September 2, 2022
Daily Briefing — Sept. 2, 2022: AUSSIE AUSSIE AUSSIE — The WNBL comes to ESPN, 9Now
Lauren Jackson is a good omen
Happy Friday! Welcome to The Next’s Daily Briefing. On Thursday, the Australian Women’s National Basketball League (WNBL) announced the largest media rights acquisition in the league’s 43-year history. This season, ESPN will show 16 regular-season games in Australia, one game every Wednesday night, beginning with tip-off on Nov. 2. ESPN will also air the WNBL finals. The remaining 68 games will be be shown on 9Now, the streaming platform of Australian public media company Nine Entertainment. For viewers outside of Australia, no changes have been announced and games will likely continue to be available on FIBA’s YouTube channel.

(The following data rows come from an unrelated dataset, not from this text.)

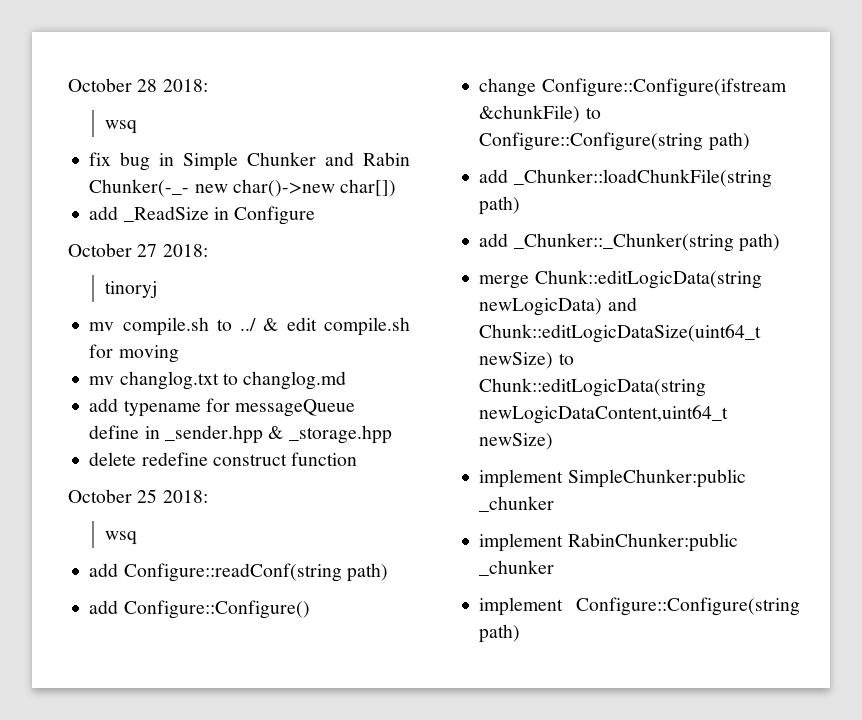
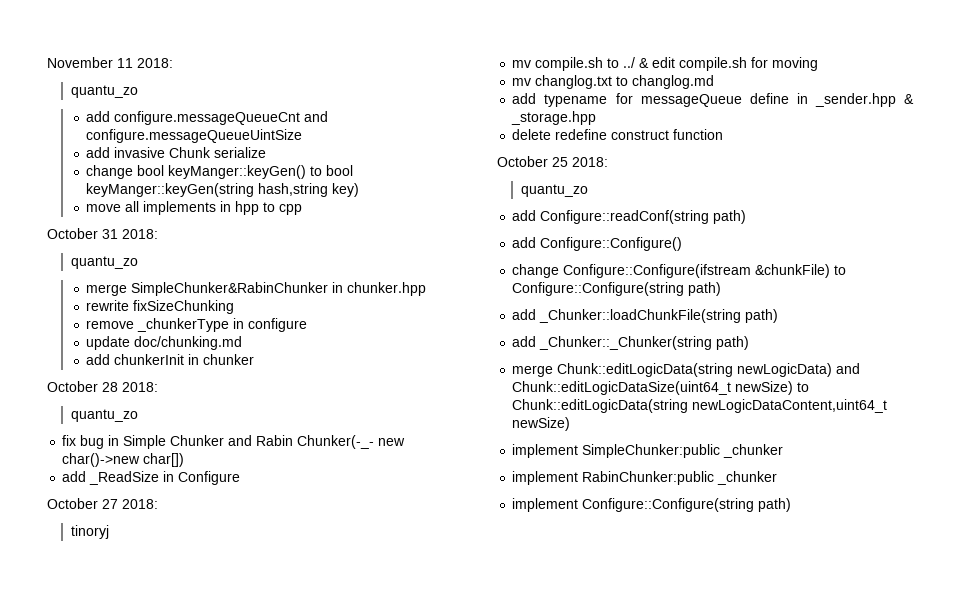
+ November 11 2018:
+ quantu_zo
+ add configure.messageQueueCnt and configure.messageQueueUintSize
+ add invasive Chunk serialize
+ change bool keyManger::keyGen() to bool keyManger::keyGen(string hash,string key)
+ move all implements in hpp to cpp
+ October 31 2018:
+ quantu_zo
+ merge SimpleChunker&RabinChunker in chunker.hpp
+ rewrite fixSizeChunking
+ remove _chunkerType in configure
+ update doc/chunking.md
+ add chunkerInit in chunker
  October 28 2018:
- wsq
+ quantu_zo
  October 25 2018:
- wsq
+ quantu_zo

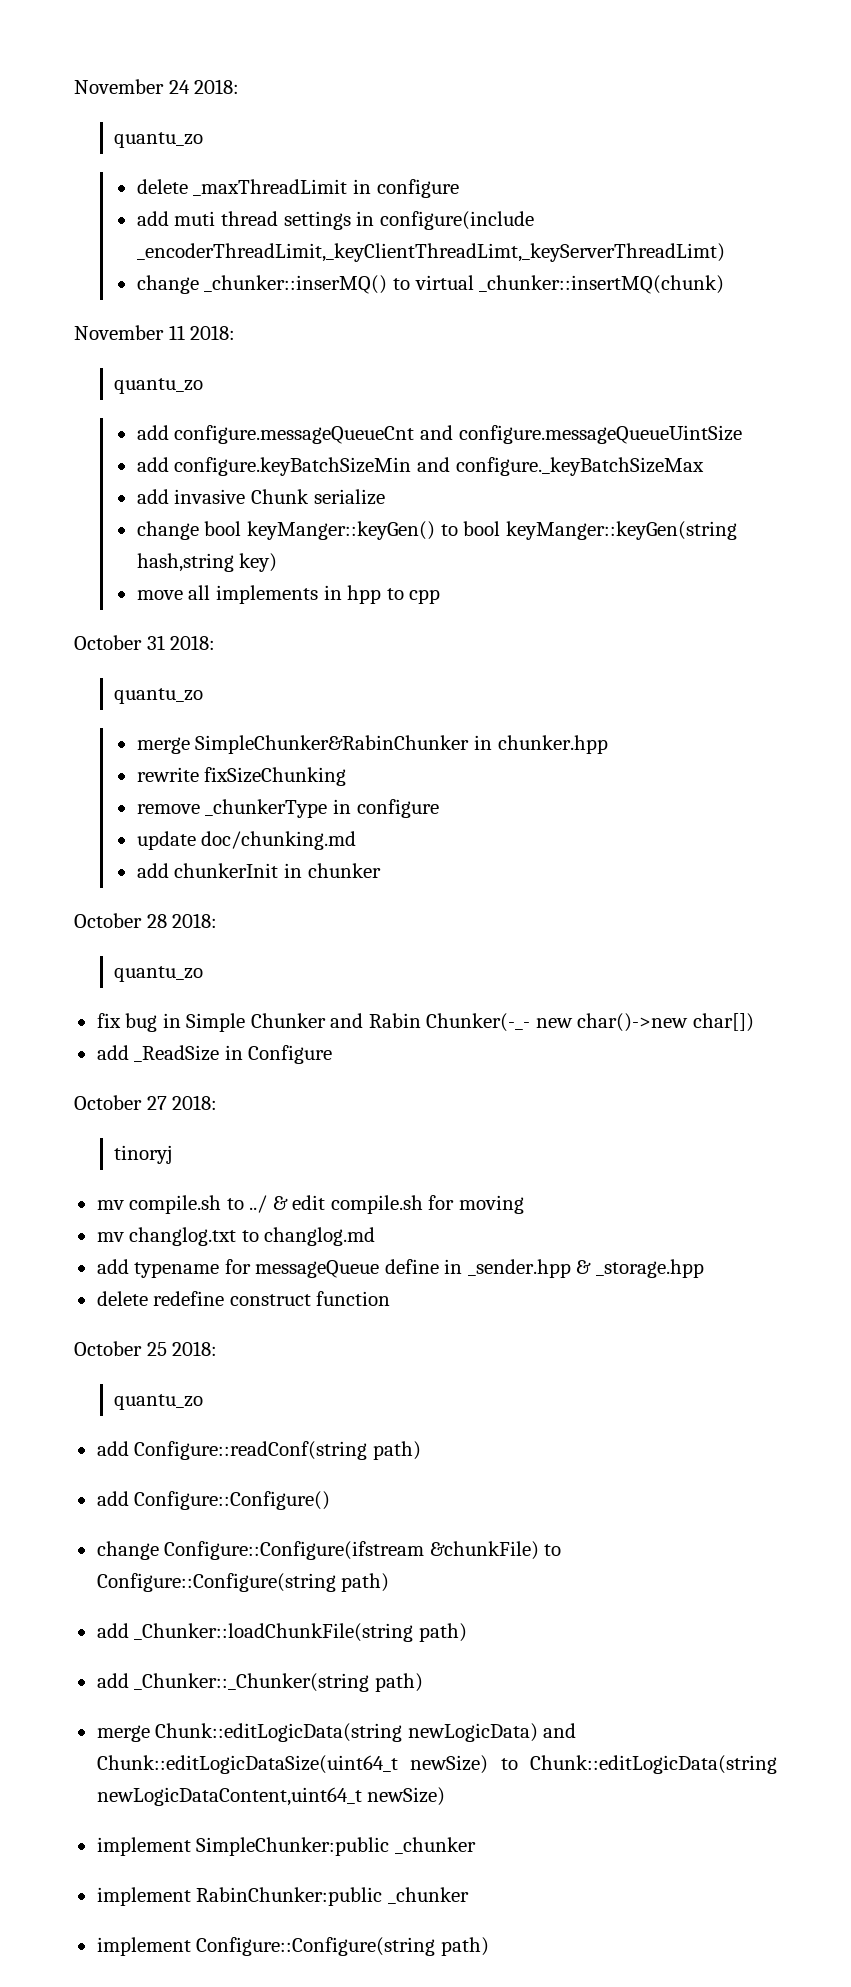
+ November 24 2018:
+ quantu_zo
+ delete _maxThreadLimit in configure
+ add muti thread settings in configure(include _encoderThreadLimit,_keyClientThreadLimt,_keyServerThreadLimt)
+ change _chunker::inserMQ() to virtual _chunker::insertMQ(chunk)
+ add configure.keyBatchSizeMin and configure._keyBatchSizeMax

“This deal gives us a home for the next two years, which provides us with an enormous opportunity to really lift the profile of the league, the clubs and the incredible athletes that are part of it,” WNBL president Christy Collier-Hill told The Sydney Morning Herald.
Previously, games were available on Fox Sports’ Kayo streaming service, with occasional games available for free, along with one game per week on the Australian Broadcasting Corporation (ABC) channel. Now, with one of the top production companies in Australian sports media, JAMTV, signing on as the WNBL’s production partner, the timing of the deal couldn’t be better for the burgeoning league.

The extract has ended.